What lines in the following entries hold the word "Belly"? Copy each one.

Content revision data:
════
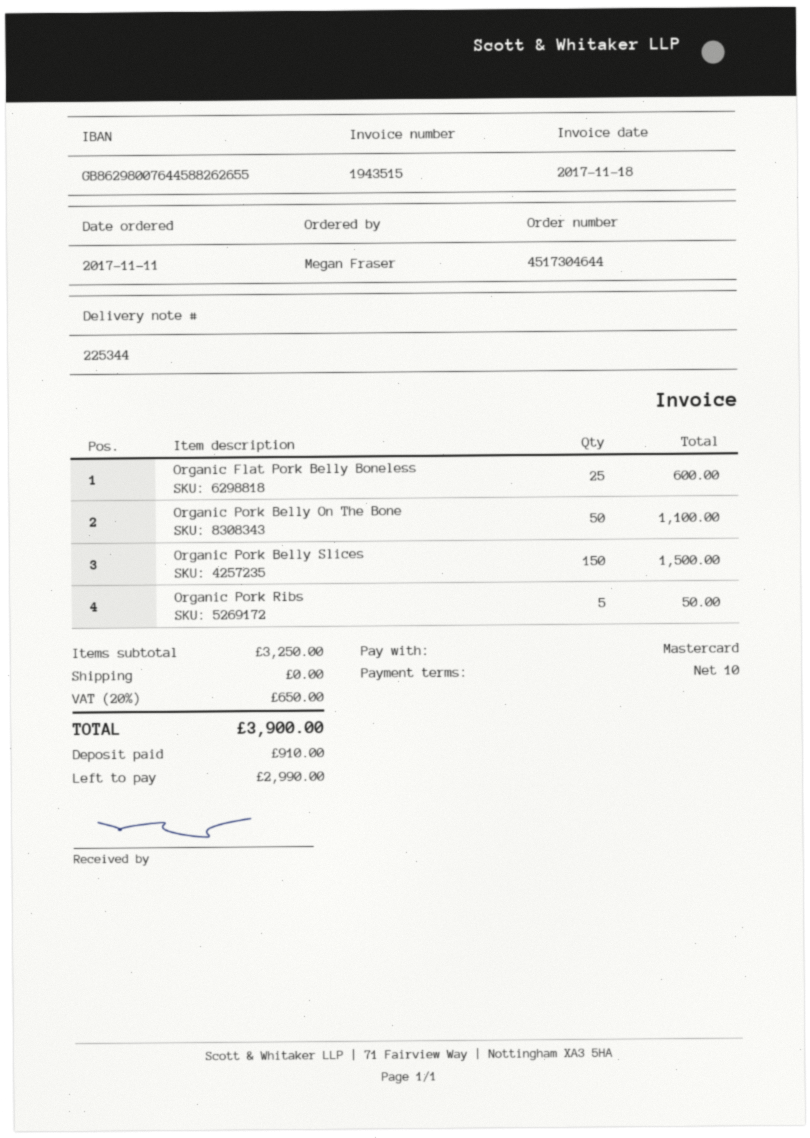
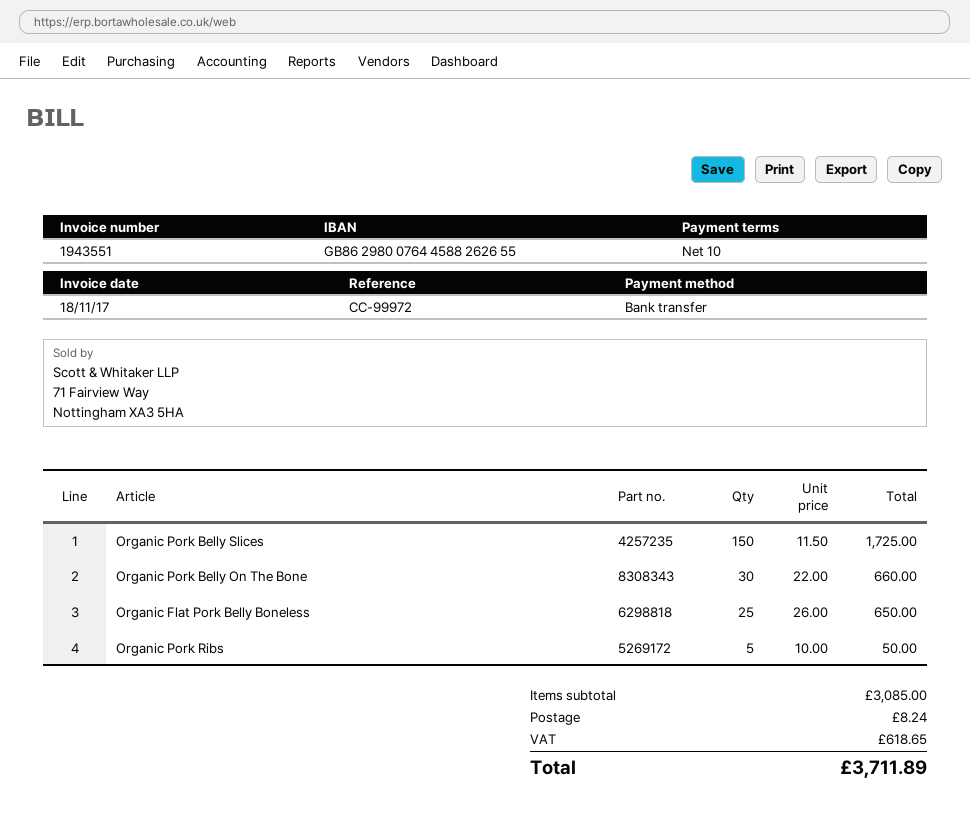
invoice number: 1943515 -> 1943551
payment method: Mastercard -> bank transfer
Organic Flat Pork Belly Boneless: 25 for 600.00 -> 25 for 650.00
Organic Pork Belly On The Bone: 50 for 1100.00 -> 30 for 660.00
Organic Pork Belly Slices: 150 for 1500.00 -> 150 for 1725.00
subtotal: 3250.00 -> 3085.00
shipping: 0.00 -> 8.24
tax: 650.00 -> 618.65
total: 3900.00 -> 3711.89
════
* Response area:
Organic Flat Pork Belly Boneless: 25 for 600.00 -> 25 for 650.00
Organic Pork Belly On The Bone: 50 for 1100.00 -> 30 for 660.00
Organic Pork Belly Slices: 150 for 1500.00 -> 150 for 1725.00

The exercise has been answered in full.